• [EXERCISE INPUT]
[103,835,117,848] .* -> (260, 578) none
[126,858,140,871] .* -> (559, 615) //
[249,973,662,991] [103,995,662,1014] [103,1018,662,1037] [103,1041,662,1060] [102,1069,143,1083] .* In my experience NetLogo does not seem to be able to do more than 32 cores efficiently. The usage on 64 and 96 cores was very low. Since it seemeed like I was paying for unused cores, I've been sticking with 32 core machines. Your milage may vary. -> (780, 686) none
* * *
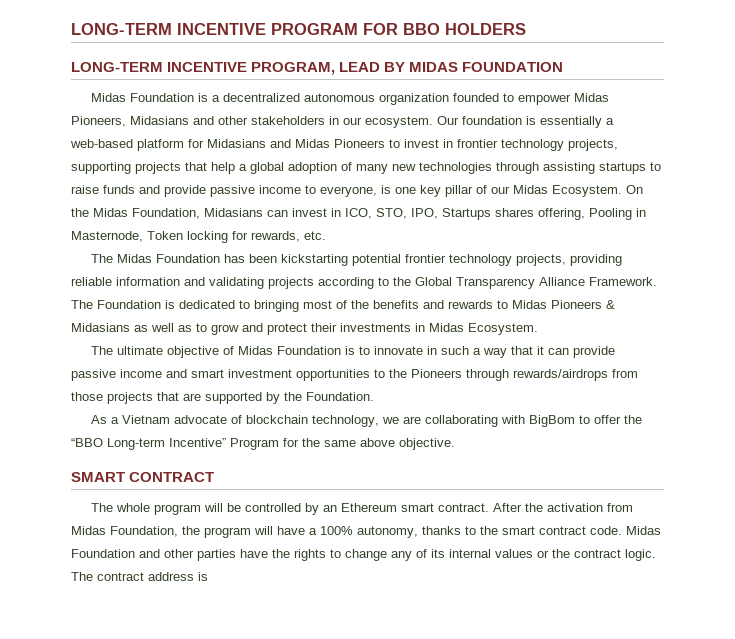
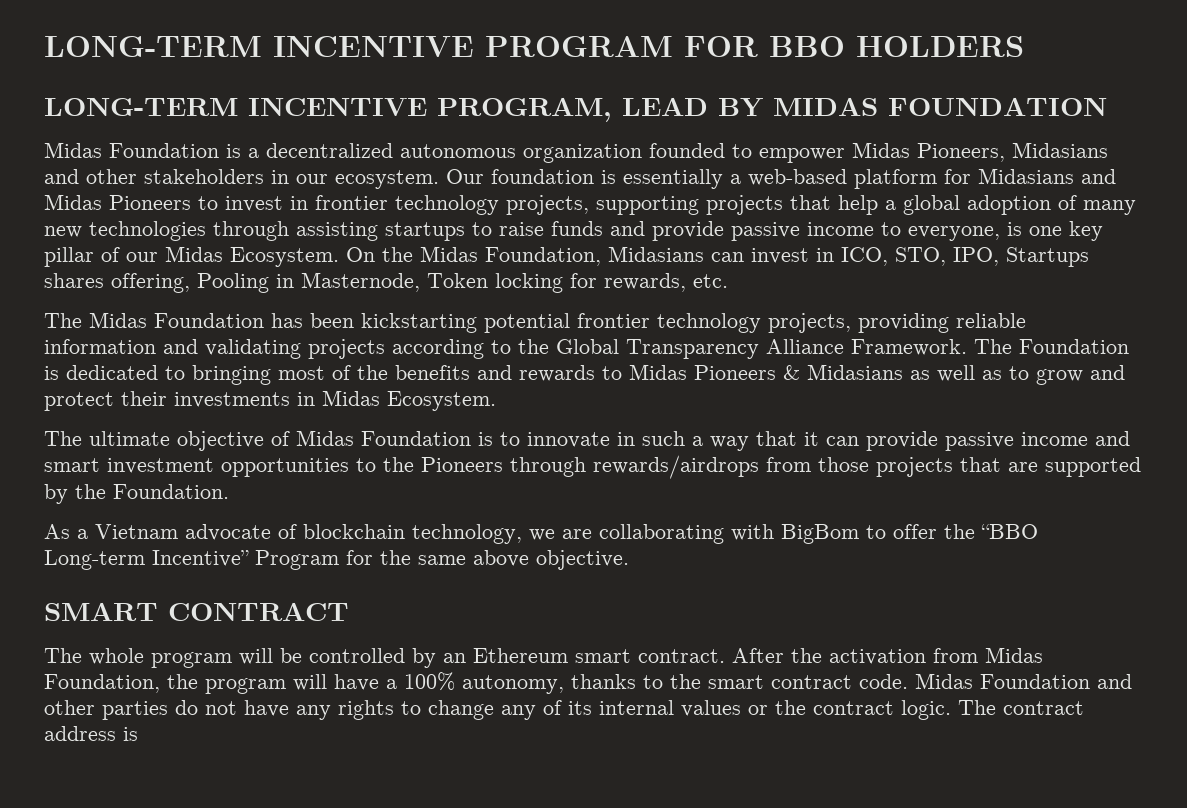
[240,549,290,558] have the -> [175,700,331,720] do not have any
...
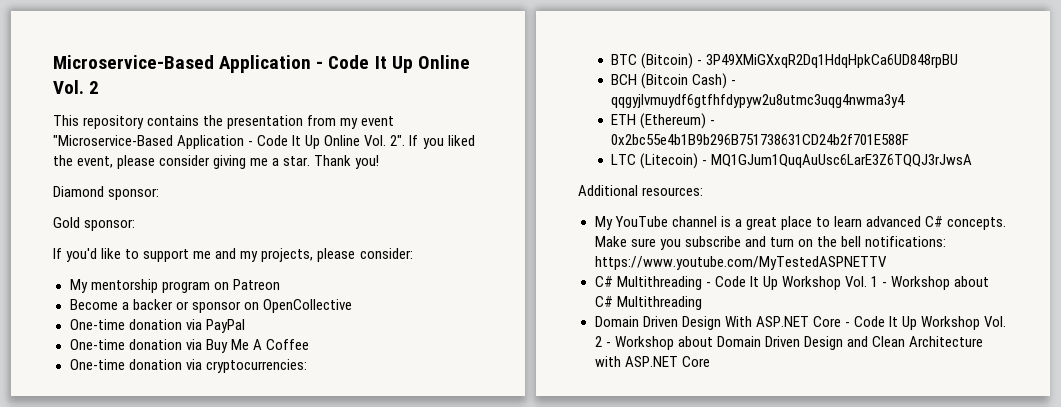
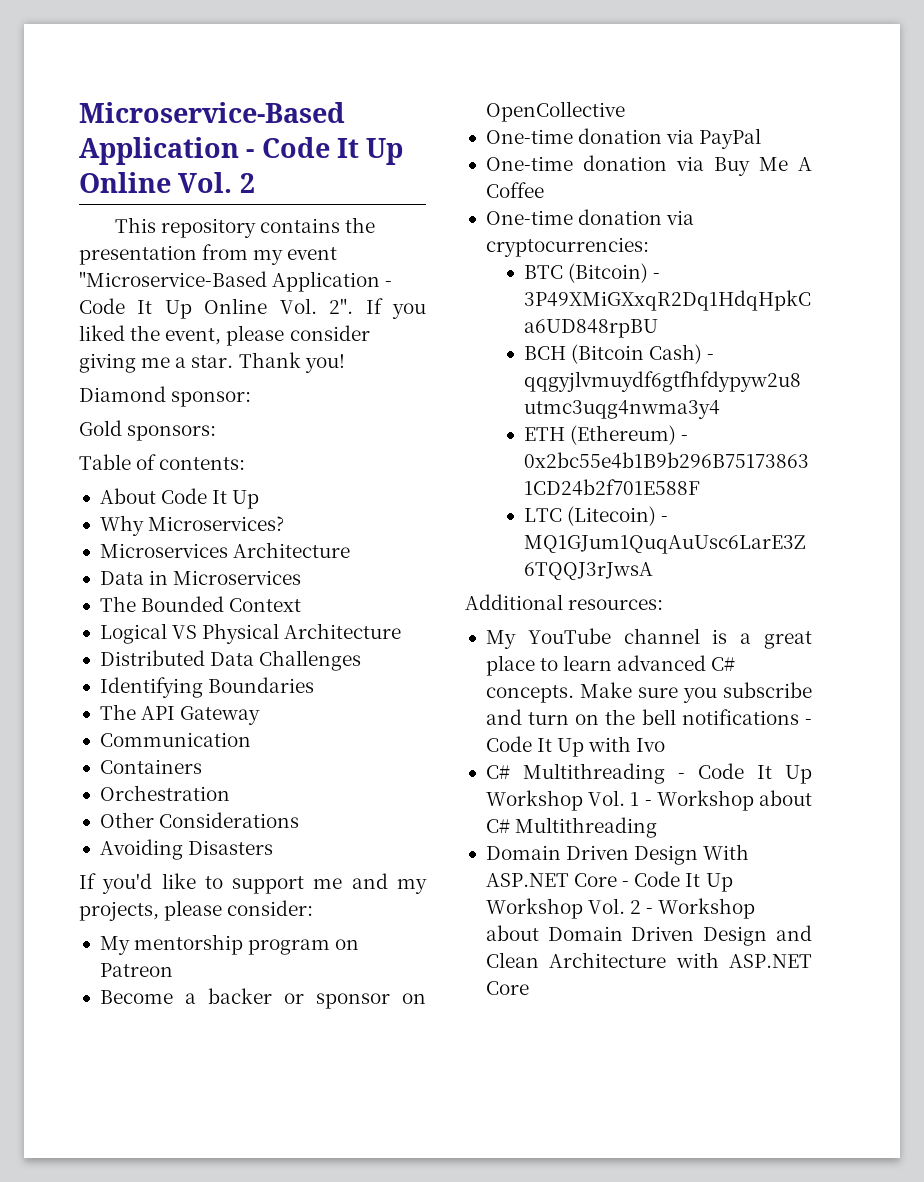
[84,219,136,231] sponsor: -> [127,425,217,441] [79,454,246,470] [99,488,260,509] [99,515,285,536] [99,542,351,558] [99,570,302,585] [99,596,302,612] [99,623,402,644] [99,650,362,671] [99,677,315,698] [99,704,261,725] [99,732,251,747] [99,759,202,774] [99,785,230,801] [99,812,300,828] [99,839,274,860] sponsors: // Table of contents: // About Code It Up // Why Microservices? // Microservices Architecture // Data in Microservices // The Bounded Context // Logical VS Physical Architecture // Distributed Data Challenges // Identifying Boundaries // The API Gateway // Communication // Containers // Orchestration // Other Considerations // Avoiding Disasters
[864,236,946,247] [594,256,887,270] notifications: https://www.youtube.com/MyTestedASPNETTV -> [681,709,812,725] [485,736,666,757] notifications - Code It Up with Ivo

• [DESCRIPTION OF THE TASK] Transcribe the records above from the line holding "[103,835,117,848] .* -> (260, 578) none" down to the line holding "[249,973,662,991] [103,995,662,1014] [103,1018,662,1037]", inclusive, without adding anything.

• [YOUR SOLUTION]
[103,835,117,848] .* -> (260, 578) none
[126,858,140,871] .* -> (559, 615) //
[249,973,662,991] [103,995,662,1014] [103,1018,662,1037] [103,1041,662,1060] [102,1069,143,1083] .* In my experience NetLogo does not seem to be able to do more than 32 cores efficiently. The usage on 64 and 96 cores was very low. Since it seemeed like I was paying for unused cores, I've been sticking with 32 core machines. Your milage may vary. -> (780, 686) none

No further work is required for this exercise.